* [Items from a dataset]
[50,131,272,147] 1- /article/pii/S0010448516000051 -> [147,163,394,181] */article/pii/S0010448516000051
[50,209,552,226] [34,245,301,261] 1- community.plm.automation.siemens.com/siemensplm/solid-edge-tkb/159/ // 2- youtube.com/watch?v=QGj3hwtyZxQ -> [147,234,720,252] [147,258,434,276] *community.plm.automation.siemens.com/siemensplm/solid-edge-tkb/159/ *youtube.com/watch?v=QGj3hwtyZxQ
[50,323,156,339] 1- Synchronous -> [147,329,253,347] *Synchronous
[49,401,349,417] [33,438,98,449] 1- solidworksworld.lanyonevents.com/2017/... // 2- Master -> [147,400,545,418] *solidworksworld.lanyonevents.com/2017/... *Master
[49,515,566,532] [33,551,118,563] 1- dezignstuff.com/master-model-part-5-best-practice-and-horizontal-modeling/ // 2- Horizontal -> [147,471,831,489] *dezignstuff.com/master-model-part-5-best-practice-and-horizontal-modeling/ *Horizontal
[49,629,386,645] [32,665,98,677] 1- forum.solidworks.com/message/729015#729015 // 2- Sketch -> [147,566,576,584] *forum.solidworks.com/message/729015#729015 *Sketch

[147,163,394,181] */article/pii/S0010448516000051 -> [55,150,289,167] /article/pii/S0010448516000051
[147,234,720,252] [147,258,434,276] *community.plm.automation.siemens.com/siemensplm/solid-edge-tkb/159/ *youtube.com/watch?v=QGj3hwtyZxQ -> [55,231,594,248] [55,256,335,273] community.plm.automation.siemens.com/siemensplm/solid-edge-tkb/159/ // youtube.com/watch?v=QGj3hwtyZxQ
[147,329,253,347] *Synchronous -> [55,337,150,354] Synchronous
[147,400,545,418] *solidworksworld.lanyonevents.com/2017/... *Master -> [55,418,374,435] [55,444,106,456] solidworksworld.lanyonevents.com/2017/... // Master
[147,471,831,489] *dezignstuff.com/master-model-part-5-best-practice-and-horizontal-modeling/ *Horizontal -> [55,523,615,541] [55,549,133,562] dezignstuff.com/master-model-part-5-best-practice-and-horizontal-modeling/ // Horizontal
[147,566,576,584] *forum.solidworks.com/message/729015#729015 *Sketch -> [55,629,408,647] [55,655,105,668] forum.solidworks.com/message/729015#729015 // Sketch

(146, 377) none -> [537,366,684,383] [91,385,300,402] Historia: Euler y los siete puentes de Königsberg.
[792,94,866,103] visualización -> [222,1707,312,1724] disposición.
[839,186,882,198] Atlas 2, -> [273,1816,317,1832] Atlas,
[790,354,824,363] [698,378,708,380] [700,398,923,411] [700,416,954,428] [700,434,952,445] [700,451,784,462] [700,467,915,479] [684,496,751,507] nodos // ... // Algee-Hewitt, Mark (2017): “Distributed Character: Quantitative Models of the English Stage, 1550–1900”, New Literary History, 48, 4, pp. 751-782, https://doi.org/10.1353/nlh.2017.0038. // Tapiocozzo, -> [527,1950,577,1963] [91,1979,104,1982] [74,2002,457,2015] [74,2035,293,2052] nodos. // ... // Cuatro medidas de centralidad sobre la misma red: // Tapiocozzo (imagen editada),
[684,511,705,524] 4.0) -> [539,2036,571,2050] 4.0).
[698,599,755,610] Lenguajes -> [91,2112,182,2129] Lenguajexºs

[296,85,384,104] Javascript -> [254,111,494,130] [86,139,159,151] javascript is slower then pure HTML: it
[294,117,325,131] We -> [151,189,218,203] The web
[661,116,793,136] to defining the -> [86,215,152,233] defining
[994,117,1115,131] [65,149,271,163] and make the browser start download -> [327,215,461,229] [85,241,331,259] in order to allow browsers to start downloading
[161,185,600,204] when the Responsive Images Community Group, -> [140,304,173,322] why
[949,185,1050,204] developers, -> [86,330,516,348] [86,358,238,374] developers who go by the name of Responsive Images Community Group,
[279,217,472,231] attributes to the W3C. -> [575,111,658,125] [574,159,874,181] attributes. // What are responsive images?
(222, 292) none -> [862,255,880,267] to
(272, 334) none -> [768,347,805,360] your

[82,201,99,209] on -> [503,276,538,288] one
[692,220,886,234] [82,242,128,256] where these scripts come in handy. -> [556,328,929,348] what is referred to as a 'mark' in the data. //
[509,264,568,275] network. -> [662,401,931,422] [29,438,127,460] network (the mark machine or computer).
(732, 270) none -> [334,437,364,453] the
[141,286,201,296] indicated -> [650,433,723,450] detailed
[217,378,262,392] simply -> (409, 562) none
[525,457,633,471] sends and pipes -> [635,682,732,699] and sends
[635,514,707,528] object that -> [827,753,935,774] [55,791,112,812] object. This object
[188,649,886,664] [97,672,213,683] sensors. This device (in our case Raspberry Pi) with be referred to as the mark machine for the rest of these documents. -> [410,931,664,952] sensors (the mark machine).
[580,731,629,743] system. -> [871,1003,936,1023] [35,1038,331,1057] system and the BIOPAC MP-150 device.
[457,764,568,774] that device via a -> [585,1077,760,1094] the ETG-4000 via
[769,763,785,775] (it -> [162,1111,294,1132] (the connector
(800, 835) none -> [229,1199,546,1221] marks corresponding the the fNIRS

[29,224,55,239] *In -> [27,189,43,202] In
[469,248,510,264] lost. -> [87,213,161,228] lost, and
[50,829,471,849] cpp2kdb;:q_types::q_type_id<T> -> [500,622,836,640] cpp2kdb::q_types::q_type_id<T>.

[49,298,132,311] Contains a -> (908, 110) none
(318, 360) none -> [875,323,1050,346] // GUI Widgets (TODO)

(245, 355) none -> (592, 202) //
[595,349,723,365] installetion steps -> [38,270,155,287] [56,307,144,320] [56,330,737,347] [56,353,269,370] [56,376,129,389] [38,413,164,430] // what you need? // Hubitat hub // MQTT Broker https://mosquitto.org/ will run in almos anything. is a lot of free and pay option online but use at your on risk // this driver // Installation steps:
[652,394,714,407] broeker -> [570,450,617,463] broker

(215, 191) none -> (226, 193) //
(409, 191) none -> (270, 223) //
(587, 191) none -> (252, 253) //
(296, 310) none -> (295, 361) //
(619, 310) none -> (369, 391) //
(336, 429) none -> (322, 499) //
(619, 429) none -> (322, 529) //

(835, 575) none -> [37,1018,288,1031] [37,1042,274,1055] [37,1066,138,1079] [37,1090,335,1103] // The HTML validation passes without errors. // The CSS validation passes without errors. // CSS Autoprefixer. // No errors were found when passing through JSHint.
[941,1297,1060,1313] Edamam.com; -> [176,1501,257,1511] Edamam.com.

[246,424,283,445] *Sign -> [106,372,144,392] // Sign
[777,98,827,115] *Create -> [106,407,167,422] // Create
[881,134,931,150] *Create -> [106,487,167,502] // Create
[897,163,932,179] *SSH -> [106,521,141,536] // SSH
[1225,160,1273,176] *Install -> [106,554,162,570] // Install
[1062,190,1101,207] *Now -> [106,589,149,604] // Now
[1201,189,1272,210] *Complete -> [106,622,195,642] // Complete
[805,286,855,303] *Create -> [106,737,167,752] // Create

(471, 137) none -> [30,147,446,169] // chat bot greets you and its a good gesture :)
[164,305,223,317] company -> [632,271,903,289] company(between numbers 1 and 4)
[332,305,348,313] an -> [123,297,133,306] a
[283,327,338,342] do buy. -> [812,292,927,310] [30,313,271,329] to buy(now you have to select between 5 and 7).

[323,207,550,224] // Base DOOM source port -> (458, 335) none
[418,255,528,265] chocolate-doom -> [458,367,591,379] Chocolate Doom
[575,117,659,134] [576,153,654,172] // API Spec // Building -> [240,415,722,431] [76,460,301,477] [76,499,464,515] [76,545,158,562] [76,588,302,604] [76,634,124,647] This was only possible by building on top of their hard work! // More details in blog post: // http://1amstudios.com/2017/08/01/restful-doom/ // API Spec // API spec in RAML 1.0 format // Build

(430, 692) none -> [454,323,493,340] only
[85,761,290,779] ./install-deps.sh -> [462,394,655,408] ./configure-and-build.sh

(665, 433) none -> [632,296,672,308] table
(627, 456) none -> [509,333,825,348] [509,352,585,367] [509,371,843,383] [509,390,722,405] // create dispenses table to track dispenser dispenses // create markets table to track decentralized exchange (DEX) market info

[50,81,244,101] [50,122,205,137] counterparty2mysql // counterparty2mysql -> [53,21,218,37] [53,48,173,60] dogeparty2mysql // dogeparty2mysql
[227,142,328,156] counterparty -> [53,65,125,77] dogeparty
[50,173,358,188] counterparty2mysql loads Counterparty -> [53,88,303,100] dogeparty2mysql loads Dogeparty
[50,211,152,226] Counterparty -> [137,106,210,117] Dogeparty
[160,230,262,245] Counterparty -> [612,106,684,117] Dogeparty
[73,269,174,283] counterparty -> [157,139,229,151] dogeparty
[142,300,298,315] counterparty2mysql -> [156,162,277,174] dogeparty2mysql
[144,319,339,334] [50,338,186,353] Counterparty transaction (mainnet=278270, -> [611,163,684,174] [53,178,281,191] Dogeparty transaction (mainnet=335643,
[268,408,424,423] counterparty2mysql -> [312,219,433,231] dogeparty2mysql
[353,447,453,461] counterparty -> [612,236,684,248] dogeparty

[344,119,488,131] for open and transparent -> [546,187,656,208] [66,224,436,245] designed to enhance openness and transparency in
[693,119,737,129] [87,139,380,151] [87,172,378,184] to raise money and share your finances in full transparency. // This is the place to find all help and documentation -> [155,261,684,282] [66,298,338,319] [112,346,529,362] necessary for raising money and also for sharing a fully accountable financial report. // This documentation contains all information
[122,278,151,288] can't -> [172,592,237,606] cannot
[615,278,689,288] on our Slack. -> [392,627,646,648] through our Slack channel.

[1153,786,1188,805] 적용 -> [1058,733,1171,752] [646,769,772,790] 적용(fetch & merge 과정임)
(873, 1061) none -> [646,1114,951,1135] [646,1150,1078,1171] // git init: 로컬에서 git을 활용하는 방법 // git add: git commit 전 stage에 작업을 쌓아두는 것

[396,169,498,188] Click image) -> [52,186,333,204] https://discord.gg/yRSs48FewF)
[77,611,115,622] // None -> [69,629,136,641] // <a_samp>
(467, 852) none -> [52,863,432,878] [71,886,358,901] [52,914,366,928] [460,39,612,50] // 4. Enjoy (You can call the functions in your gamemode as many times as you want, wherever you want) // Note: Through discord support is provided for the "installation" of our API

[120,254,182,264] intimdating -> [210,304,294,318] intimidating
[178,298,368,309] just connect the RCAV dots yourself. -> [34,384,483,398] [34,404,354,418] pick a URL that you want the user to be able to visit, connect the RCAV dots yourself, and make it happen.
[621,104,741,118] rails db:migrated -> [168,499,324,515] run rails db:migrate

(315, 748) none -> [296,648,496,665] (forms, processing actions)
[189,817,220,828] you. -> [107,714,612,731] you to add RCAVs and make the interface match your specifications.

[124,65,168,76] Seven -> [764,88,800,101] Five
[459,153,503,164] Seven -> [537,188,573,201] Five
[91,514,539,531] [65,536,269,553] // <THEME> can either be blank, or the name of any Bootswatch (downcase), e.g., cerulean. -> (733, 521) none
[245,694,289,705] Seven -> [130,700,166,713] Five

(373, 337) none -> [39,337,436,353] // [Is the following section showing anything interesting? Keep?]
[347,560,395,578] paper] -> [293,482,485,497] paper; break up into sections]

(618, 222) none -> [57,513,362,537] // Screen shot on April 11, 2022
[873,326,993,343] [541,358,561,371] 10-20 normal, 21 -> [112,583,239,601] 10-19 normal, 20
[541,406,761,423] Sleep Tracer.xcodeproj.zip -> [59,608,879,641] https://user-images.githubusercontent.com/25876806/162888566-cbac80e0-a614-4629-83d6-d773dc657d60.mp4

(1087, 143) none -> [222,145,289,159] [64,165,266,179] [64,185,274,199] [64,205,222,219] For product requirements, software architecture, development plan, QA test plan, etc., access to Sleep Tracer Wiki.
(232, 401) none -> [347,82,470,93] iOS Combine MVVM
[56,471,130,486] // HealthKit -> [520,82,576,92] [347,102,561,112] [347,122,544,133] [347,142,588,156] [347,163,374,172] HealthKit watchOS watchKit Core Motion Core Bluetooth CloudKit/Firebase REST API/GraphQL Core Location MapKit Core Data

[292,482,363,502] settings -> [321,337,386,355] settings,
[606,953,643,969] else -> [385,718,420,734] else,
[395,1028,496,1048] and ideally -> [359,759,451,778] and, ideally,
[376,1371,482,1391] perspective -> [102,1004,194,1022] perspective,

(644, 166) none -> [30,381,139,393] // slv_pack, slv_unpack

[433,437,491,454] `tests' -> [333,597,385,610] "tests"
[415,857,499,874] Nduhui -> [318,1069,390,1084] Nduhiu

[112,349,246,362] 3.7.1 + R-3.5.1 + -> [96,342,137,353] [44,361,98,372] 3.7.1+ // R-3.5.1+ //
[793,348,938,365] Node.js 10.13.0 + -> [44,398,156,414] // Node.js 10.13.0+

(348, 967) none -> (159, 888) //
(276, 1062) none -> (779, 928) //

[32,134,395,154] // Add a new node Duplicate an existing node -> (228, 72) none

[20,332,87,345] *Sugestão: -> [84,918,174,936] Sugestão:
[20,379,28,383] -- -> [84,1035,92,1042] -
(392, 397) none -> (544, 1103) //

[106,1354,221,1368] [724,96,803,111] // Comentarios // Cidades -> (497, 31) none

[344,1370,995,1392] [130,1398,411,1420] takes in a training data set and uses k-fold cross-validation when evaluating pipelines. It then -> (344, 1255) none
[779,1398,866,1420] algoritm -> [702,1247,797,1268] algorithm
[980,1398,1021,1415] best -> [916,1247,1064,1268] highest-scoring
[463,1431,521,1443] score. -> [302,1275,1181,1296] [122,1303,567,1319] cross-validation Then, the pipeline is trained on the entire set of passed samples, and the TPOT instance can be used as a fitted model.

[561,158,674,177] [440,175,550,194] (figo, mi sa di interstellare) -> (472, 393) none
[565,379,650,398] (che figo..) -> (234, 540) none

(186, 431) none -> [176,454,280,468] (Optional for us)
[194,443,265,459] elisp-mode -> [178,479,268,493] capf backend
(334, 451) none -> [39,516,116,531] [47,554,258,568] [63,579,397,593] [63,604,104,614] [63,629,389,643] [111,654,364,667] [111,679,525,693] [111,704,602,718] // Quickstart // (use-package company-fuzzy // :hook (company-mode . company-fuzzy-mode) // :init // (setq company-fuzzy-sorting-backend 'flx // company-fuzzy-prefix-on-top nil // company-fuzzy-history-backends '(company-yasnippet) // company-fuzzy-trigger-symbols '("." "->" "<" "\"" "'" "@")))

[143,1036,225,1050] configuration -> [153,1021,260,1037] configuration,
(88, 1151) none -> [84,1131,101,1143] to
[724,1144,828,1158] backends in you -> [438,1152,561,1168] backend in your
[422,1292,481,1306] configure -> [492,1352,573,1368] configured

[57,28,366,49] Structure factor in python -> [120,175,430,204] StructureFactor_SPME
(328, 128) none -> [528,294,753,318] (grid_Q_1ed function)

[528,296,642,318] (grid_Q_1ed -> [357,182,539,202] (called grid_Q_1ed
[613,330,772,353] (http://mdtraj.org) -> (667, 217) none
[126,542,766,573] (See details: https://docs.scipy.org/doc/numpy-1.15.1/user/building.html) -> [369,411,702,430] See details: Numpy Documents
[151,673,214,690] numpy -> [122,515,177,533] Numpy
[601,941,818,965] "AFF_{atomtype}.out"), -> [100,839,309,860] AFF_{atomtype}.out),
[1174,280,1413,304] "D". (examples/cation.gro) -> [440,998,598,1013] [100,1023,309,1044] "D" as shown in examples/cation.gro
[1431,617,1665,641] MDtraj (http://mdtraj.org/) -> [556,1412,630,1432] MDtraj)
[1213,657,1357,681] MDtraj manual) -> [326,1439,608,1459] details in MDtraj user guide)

* [Exercise requirements] Looking at the entries above, copy out every line in which "make" occurs.

* [Solution for this problem]
[994,117,1115,131] [65,149,271,163] and make the browser start download -> [327,215,461,229] [85,241,331,259] in order to allow browsers to start downloading
[178,298,368,309] just connect the RCAV dots yourself. -> [34,384,483,398] [34,404,354,418] pick a URL that you want the user to be able to visit, connect the RCAV dots yourself, and make it happen.
[189,817,220,828] you. -> [107,714,612,731] you to add RCAVs and make the interface match your specifications.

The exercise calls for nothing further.